Some researchers understand that Information and Communication Technologies (ICT) would be changing the idea of borders in the social sciences, with new spaces and geographical configurations that challenge the fundamental assumptions of methodological nationalism. As noted by Wimmer and Glick Schiller, the so-called methodological nationalism is “the natural social and political form of nation/state/society of the modern world” (2002, p.302). According to this assumption, (national) companies have limits that naturally coincide with the boundaries defined and controlled by nation-states, epistemologically speaking. This correlation is not surprising, since the emergence of modern sociology coincided with the founding of the nation-states, national societies, and the international political system. The authors mentioned also argue that this kind of national approach restricted the study of migration and limited it to the confinement of the paradigm nation-state/immigration. As others argue, the increased mobility that goes through the current lifestyle of “being together in the distance,” pushes the limits of territoriality as a category for thinking about multiple identities, transnational social practices, and cosmopolitan belonging (Beck, 2003, 2006; Beck & Grande, 2010; Beck & Sznaider, 2006; Benhabib, 2004; Chang, 2010; Georgiou, 2010; Maharaj, 2010).

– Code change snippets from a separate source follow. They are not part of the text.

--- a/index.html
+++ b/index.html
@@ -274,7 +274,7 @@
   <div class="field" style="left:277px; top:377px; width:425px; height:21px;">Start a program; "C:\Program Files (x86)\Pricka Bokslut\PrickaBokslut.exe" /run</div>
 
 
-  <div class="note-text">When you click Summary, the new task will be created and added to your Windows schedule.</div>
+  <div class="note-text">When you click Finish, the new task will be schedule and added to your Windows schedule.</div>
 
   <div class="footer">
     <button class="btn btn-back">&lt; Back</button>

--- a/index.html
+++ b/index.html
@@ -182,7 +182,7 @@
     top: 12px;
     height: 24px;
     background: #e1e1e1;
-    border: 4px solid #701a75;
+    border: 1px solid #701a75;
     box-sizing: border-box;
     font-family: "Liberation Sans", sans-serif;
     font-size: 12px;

The debate therefore commences when thinking about transnationalism from the category of methodological nationalism, since it is based on the idea of fixity, sedentarism, and the (national) territorial boundaries of social structures. Beck (2004, 2006) proposes a new epistemological approach and methodology for the social sciences: cosmopolitan, politically ambivalent, thoughtful. He opposes the national vision, and his proposed methodological cosmopolitanism approach replaces the disjunctive “or...or” by the principle “both/and”. According to Beck (2006), this logic of additive inclusion, of interdependence of social actors through national boundaries, makes plural belongings possible, inclusive of dynamic realities that coexist but would seem contradictory.

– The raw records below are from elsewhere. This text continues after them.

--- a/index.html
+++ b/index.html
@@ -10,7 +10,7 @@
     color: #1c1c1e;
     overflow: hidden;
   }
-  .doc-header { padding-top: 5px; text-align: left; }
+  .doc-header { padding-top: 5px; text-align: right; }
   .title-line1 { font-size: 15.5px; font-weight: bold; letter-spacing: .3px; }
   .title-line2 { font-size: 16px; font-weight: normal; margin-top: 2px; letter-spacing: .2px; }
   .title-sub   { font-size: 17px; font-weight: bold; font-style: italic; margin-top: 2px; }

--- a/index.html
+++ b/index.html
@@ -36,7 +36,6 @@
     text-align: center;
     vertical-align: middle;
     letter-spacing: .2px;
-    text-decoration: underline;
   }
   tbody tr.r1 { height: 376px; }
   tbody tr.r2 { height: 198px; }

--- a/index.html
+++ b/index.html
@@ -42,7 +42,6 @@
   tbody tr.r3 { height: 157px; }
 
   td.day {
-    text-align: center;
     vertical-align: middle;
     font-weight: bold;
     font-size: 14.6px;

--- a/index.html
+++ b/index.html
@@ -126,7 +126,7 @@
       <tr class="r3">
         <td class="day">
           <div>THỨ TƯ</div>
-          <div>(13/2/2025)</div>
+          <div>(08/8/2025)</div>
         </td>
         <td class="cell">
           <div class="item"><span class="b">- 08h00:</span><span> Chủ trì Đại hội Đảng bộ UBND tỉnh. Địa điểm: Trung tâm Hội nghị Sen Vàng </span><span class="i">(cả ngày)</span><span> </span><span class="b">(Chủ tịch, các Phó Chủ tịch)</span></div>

Studying Romanian migration in Toronto and working with Beck’s concept of methodological cosmopolitanism, Nedelcu (2010) notes that the “online migrant” embodies a dialogic individual that goes across and frequents space-matrixes of different and heterogeneous socialization. Other researchers such as John Urry are more radical, proposing a world in which “social as society” is being replaced by “social as mobility” (2001, p.2). This “post-society” condition requires the development of a science that is “organized around networks, mobility, and horizontal fluidities” (2001, pp.3-18). However, authors like Adrian Favell (2001) and Gosta Esping-Andersen (2000) often warn that these new methodological proposals addressing social phenomena are not clear, neither can be demonstrated empirically and systematically and compared.